Finalmente, é preciso esclarecer que o cristão não necessita “estar por dentro” de todos os assuntos de impacto social. O fato de muitas pessoas estarem discutindo os Cinquenta Tons não é uma desculpa e nem uma sanção para que o crente se envolva com esse tipo de conteúdo. Os olhos do crente não precisam contemplar tudo que é divulgado como popularmente aceito, por mais tentador que seja. Em um artigo sobre esse assunto, Marshall Segal, membro da equipe do ministério DesiringGod, lembra que “aqueles que optarem por ver menos hoje, poderão contemplar infinitamente mais na eternidade”,[2] pois Jesus disse que os limpos de coração verão a Deus (Mt 5.8).
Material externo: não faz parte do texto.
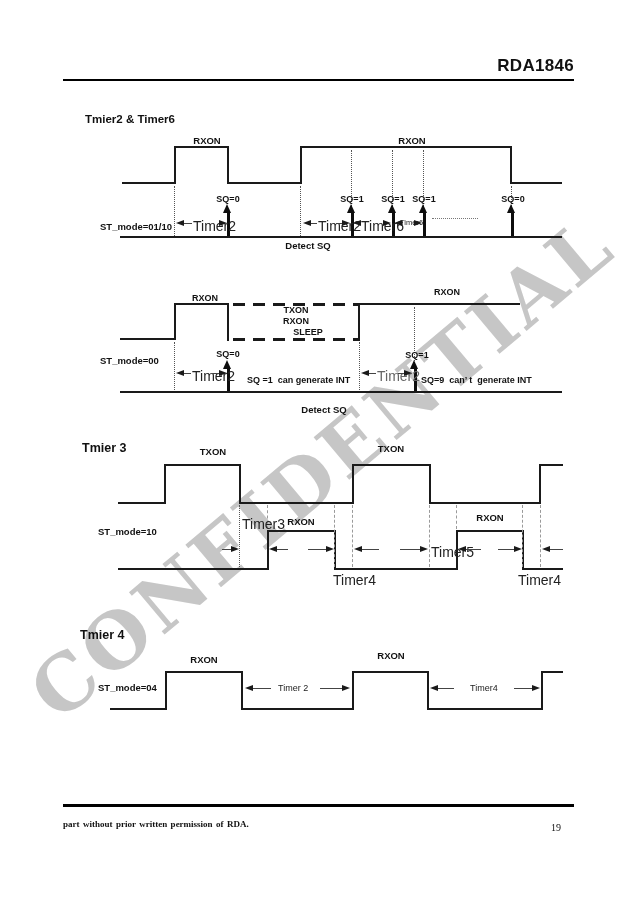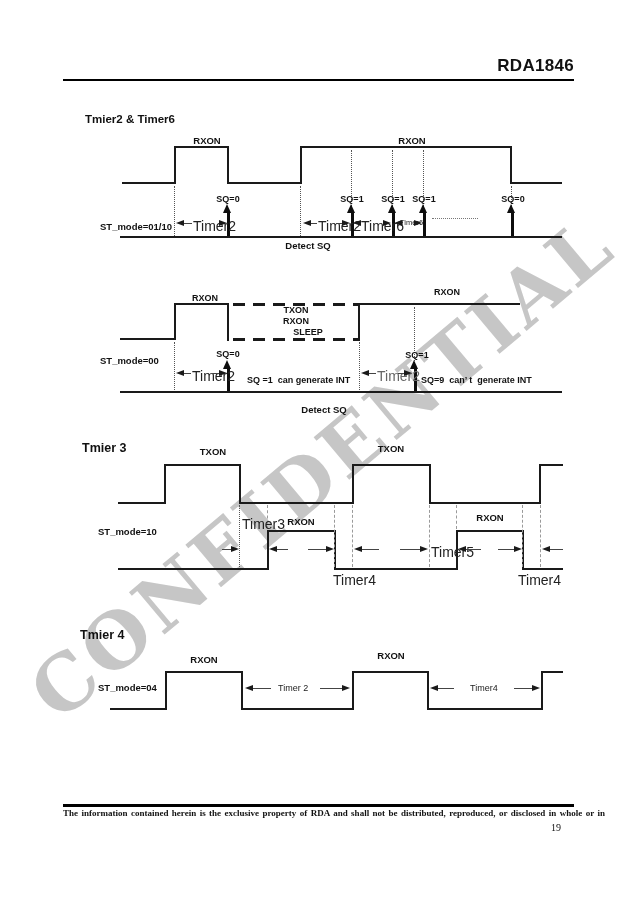"The information contained herein is" div.ftxt { html: <div>The information contained herein is the exclusive property of RDA and shall not be distributed, reproduced, or disclosed in whole or in</div> -> none }
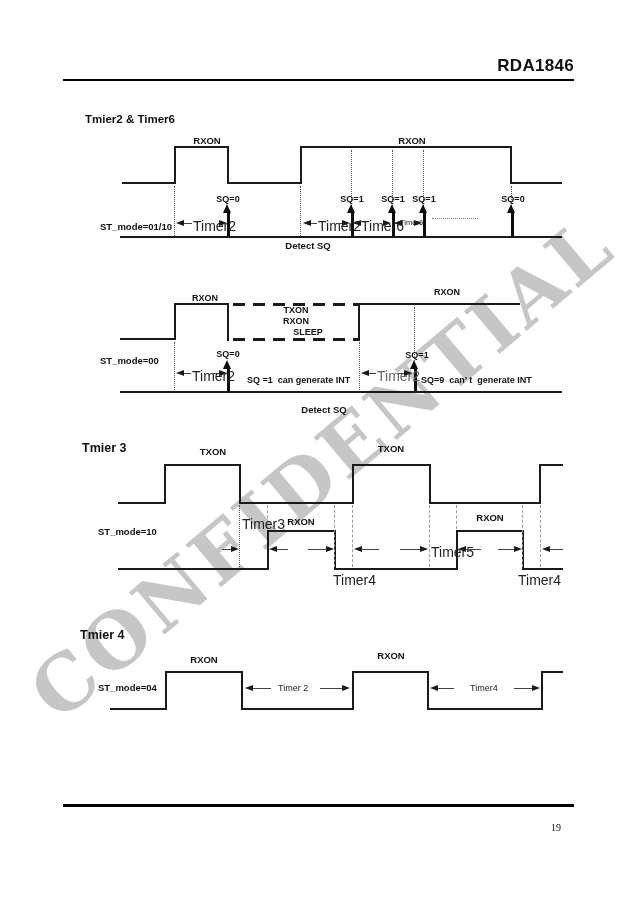"part without prior written permission" div.ftxt { html: none -> <div>part without prior written permission of RDA.</div> }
[1]SEGAL, Marshall, “Fifty shades of Nay: Sin is a needle, not a toy”. Disponível em: www.desiringgod.org. Acesso em: 10.02.2017.
[2]Cf. Fifty shades of Gray. Disponível em: https://pt.wikipedia.org/wiki/Fifty_Shades_of_Grey. Acesso  em: 10 de fevereiro de 2017.

4 Comments

  1. Sarah Guerra

    “Todas as coisas me são lícitas mas nem todas convém”. Já não seria suficiente??
    Talvez não para alguns !!!
    Graças a Deus por seu cuidado em ir mais além.
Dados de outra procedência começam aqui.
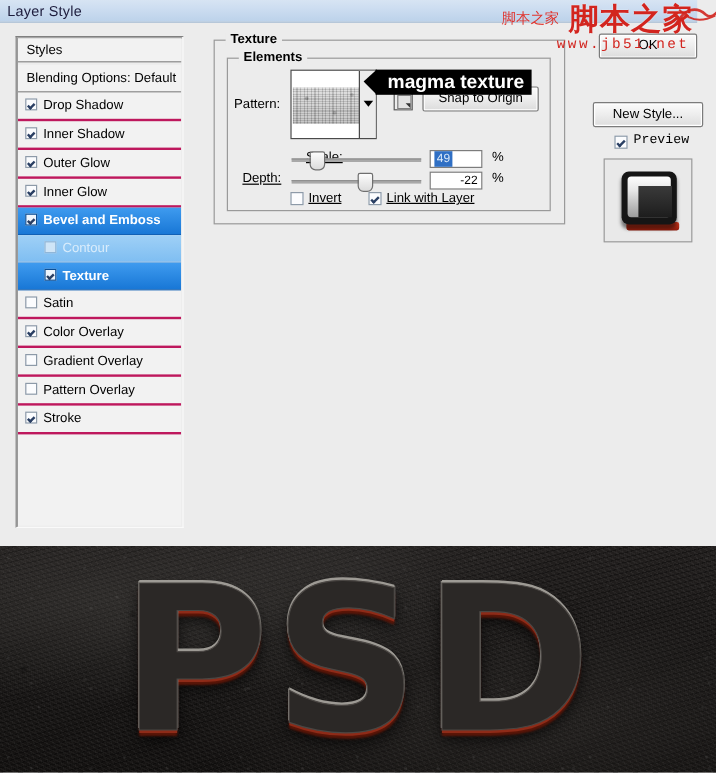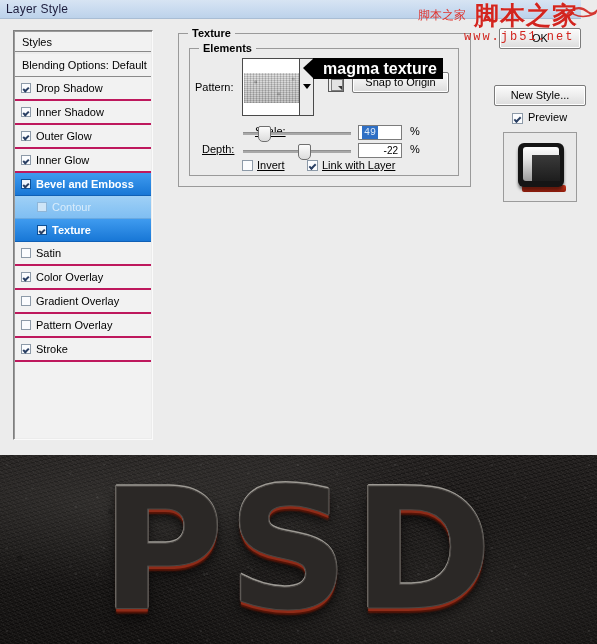"Preview" #preview-lbl { font-family: none -> Liberation Mono, monospace }
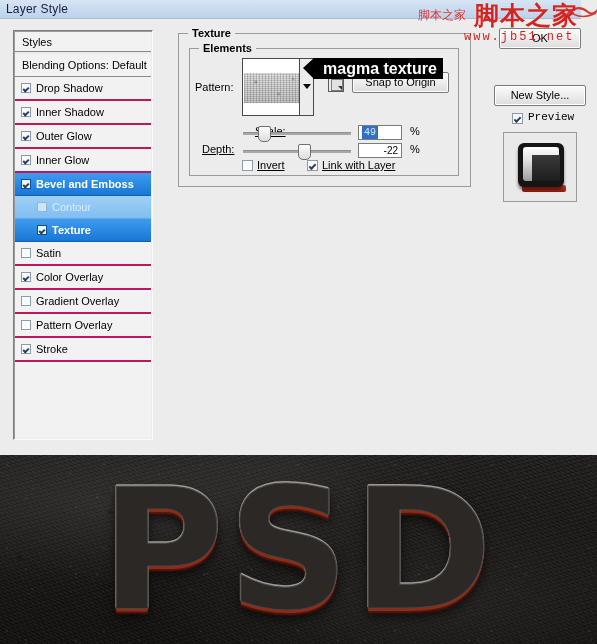"49" .num-field.selected { font-family: Liberation Mono, monospace -> none }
  2. Wilson de Mello Junior

    Neste caso Sarah não convém e nem é lícito. É ilícito e tais práticas são repudiadas por Deus. Um povo sem regras e valor moral só pode resultar nestas práticas.

  3. Elba

    Realmente, pastor. Falar de algo que não leu é estranho, porém respeito e entendo a sua posição. O que chama a atenção são as cenas de sexo do livro, talvez seja o ponto mais polêmico. Porém existe uma estória, fictícia obviamente, antes dele encontrar esse caminho.
    Penso que deve ser a história de muitos homens, inclusive cristãos.

    Anastácia não se rende ao encontrar Cristian, muito pelo contrário, ela é totalmente insubmissa a ele…

    Mas, ao encontrar o amor, dele quer mudar, ele se trata em um psiquiatra… e até o final do livro, a sua vida é transformada…

    Bom. Pra quem não leu, não saberá a história…

    Mas, pensa um pouquinho… essa é uma história fictícia, mas existem muitas verdadeiras… existem homens e mulheres precisando de ajuda em relação a isso.

    • epmedeiros

      Olá Elba,
      Obrigado pela interação. Fico contente em ver que outras pessoas além dos membros da igreja estão se beneficiando daquilo que produzimos. Também, agradeço por tê-lo feito de maneira respeitosa mesmo naquilo que você discordou. Isso evidencia maturidade na expressão de suas convicções.
      Com relação ao seu comentário, há três pontos que eu gostaria de comentar.
      1. Sobre falar de algo que eu não li, continuo acreditando que há alguns assuntos sobre os quais não precisamos de conhecimento empírico para emitir uma opinião. Além do mais, o fato de eu não ter lido as obras em referência não significa que eu não tenha pesquisado nem lido várias resenhas sobre os mesmos. Dessa forma, estou inteirado quanto ao enredo dessa ficção.
      2. Sobre o fato da personagem ficar enamorada e cativada por alguém que ela ama e foi diagnosticado com uma “doença”, o argumento fictício não anula o fato de que o suposto amor envolve práticas nada amorosas. Nesse momento eu me lembro de uma outra obra que critica o uso da pornografia por casais, intitulada: Don’tcall it love [não chame isso amor]. De fato, o conteúdo da pornografia é o contrário do amor, do romance e daquilo que deveria ser saudável!
      3. Quanto a terem casais que sofrem e necessitam de ajuda, concordo plenamente com você. Meu ponto, porém, é que a ajuda verdadeira não procede da pornografia, pelas razões acima. Acredito que houve um distanciamento tão grande do padrão de Deus para o amor que muitos hoje já não conseguem perceber quão prazeroso é aquilo que Deus ordenou.
      Por favor, continue acessando e lendo nossas publicações.